Walk Free identifies such situations as “domestic servitude.” This form of modern slavery disproportionately affects women and girls. “They are also overrepresented in child marriage and sexual violence, which is often institutionalized in conflict zones, increasing their vulnerability,” Collazos explains. Even though freely choosing whom, when, and whether to marry is a basic human right, child marriages affected 22 million people in 2021. UNICEF reports that 650 million women and girls were married before age 18. Most of this form of modern slavery is most prevalent in Arab countries.

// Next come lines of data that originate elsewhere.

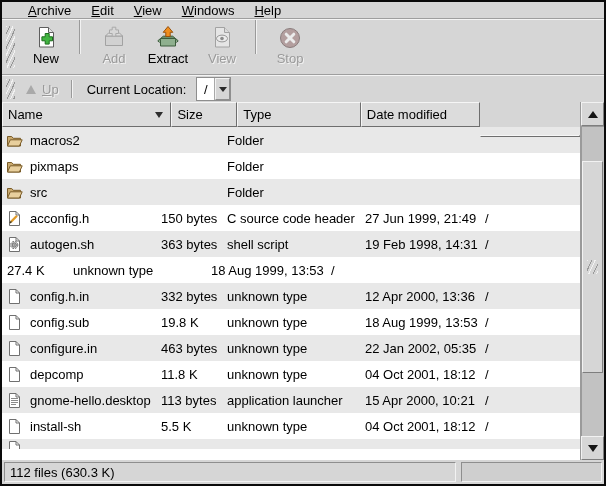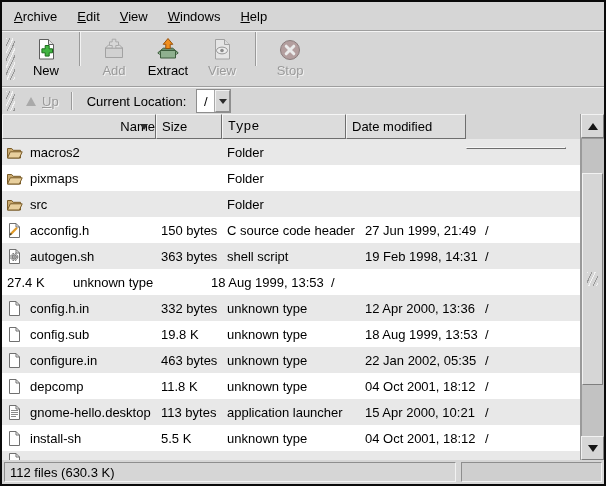"Archive" .menubar { height: 28px -> 16px; padding-left: 2px -> 16px }
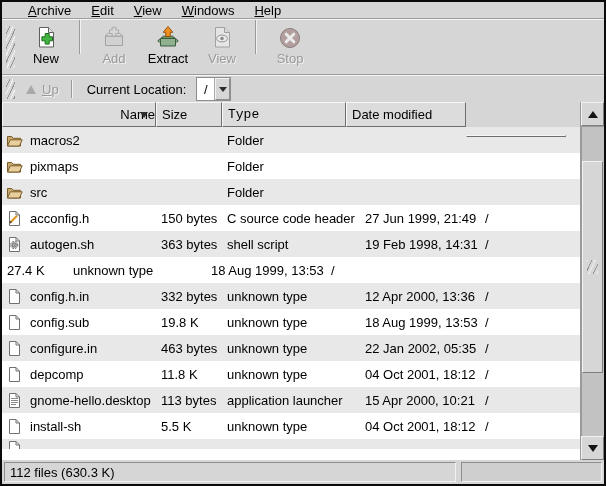"Name" div.th { justify-content: flex-end -> none; width: 154px -> 170px }
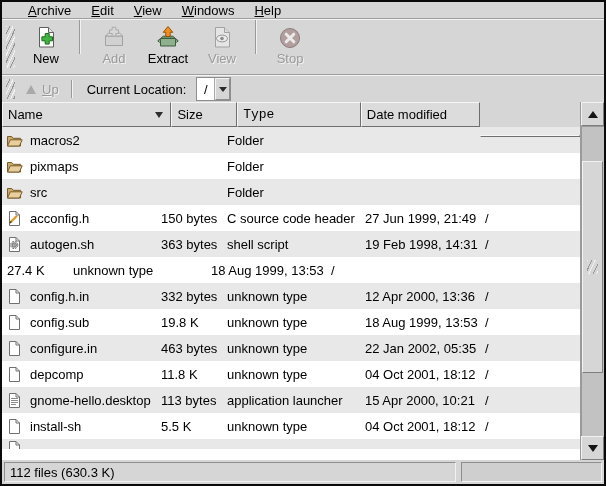"Type" div.th { font-family: Liberation Mono, monospace -> none }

Global attention to these grim realities has not yet prompted the necessary changes. Since 2018, government actions to end modern slavery, forced labor, and human trafficking have stalled rather than accelerated, despite the commitments made by world leaders to the Sustainable Development Goals nearly a decade ago. “Progress has been weak and disappointing on a global scale,” Collazos states. “Only eight countries today have imposed trade restrictions when aware that goods come from modern slavery situations,” she laments. The United Kingdom, often cited as leading the global response, may find its standing affected by recent migration policies. As March 25 marks the International Day of Remembrance for the Victims of Slavery and the Transatlantic Slave Trade for the 17th year, governments around the world continue to neglect the suffering involved.
Note: This summary emphasizes the ongoing presence of exploitation behind everyday products and the urgent need for stronger protections, oversight, and ethical sourcing across all sectors.